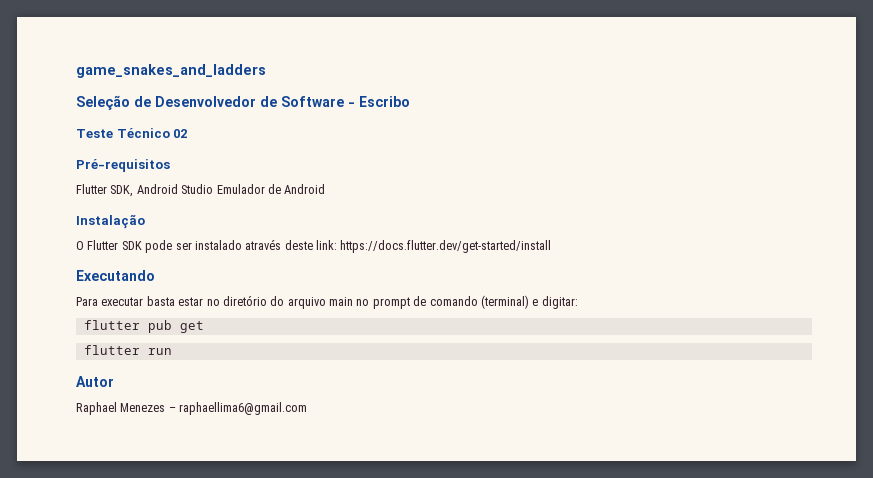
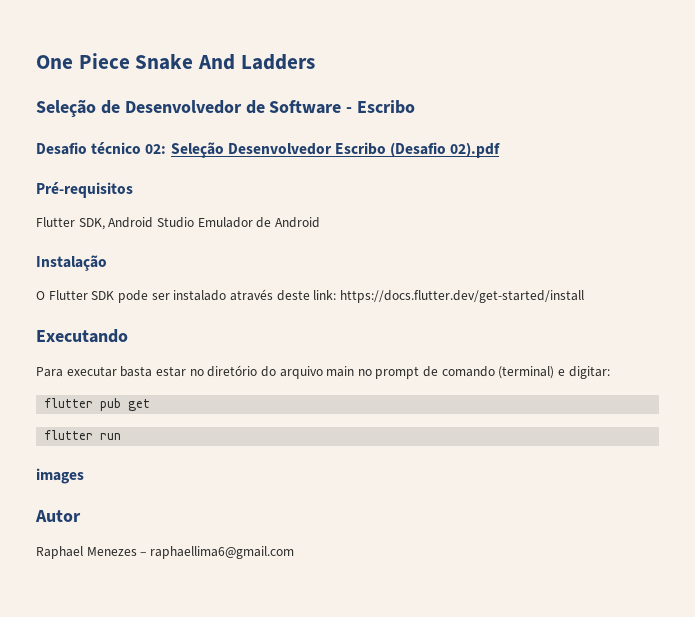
[76,64,266,78] game_snakes_and_ladders -> [36,53,315,70] One Piece Snake And Ladders
[76,128,188,138] Teste Técnico 02 -> [36,142,501,158] Desafio técnico 02: Seleção Desenvolvedor Escribo (Desafio 02).pdf
(172, 351) none -> [36,468,84,484] // images

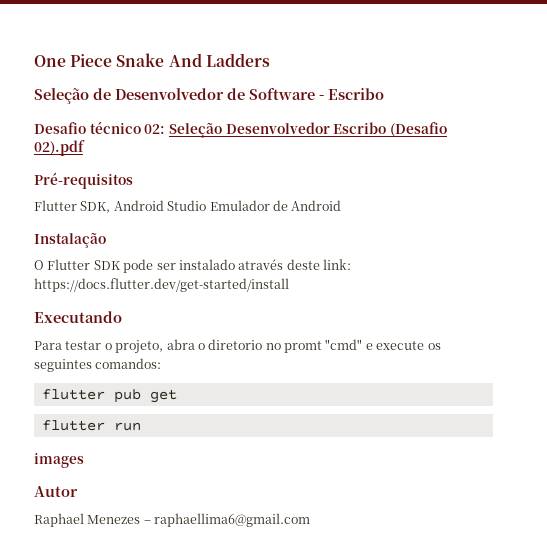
[66,365,610,379] executar basta estar no diretório do arquivo main no prompt de comando (terminal) e digitar: -> [65,339,441,354] [34,358,162,372] testar o projeto, abra o diretorio no promt "cmd" e execute os seguintes comandos:

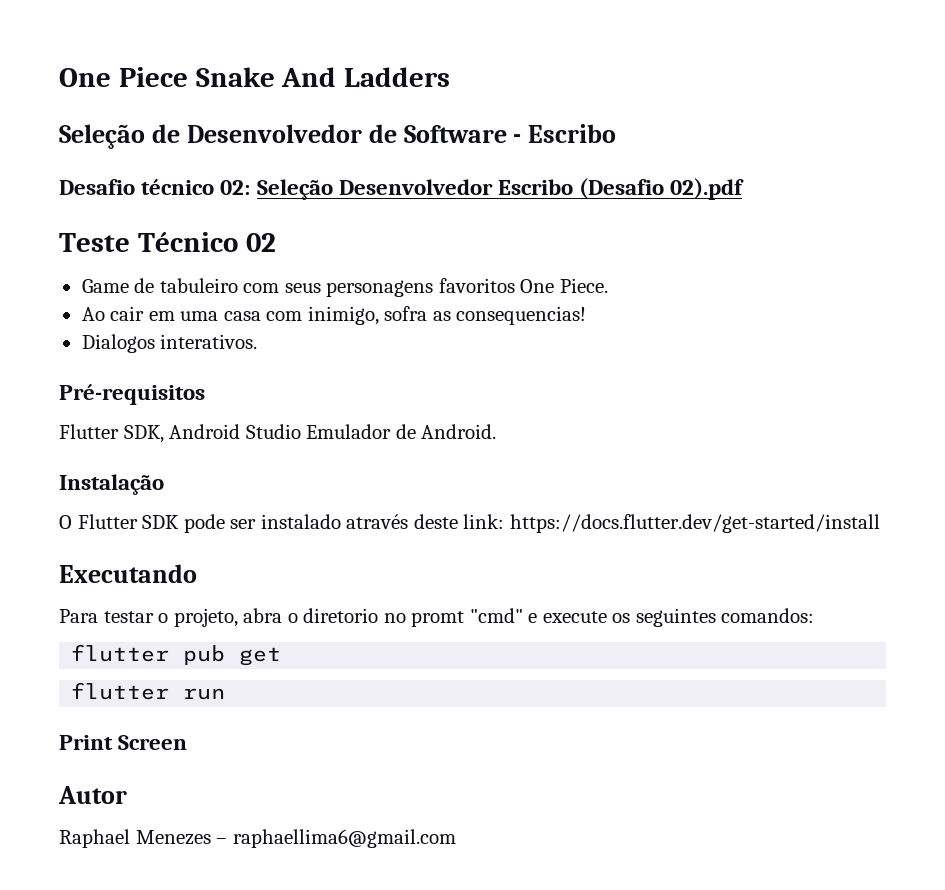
(85, 148) none -> [59,232,276,252] [81,278,608,297] [81,306,587,325] [81,334,258,353] // Teste Técnico 02 // Game de tabuleiro com seus personagens favoritos One Piece. // Ao cair em uma casa com inimigo, sofra as consequencias! // Dialogos interativos.
[291,200,342,211] Android -> [421,424,497,439] Android.
[34,453,84,468] images -> [59,735,188,750] Print Screen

● **WHAT THIS TASK INVOLVES**
Would you print the listing above in full, exactly, but with no pictures?

● **TASK SOLUTION**
[76,64,266,78] game_snakes_and_ladders -> [36,53,315,70] One Piece Snake And Ladders
[76,128,188,138] Teste Técnico 02 -> [36,142,501,158] Desafio técnico 02: Seleção Desenvolvedor Escribo (Desafio 02).pdf
(172, 351) none -> [36,468,84,484] // images

[66,365,610,379] executar basta estar no diretório do arquivo main no prompt de comando (terminal) e digitar: -> [65,339,441,354] [34,358,162,372] testar o projeto, abra o diretorio no promt "cmd" e execute os seguintes comandos:

(85, 148) none -> [59,232,276,252] [81,278,608,297] [81,306,587,325] [81,334,258,353] // Teste Técnico 02 // Game de tabuleiro com seus personagens favoritos One Piece. // Ao cair em uma casa com inimigo, sofra as consequencias! // Dialogos interativos.
[291,200,342,211] Android -> [421,424,497,439] Android.
[34,453,84,468] images -> [59,735,188,750] Print Screen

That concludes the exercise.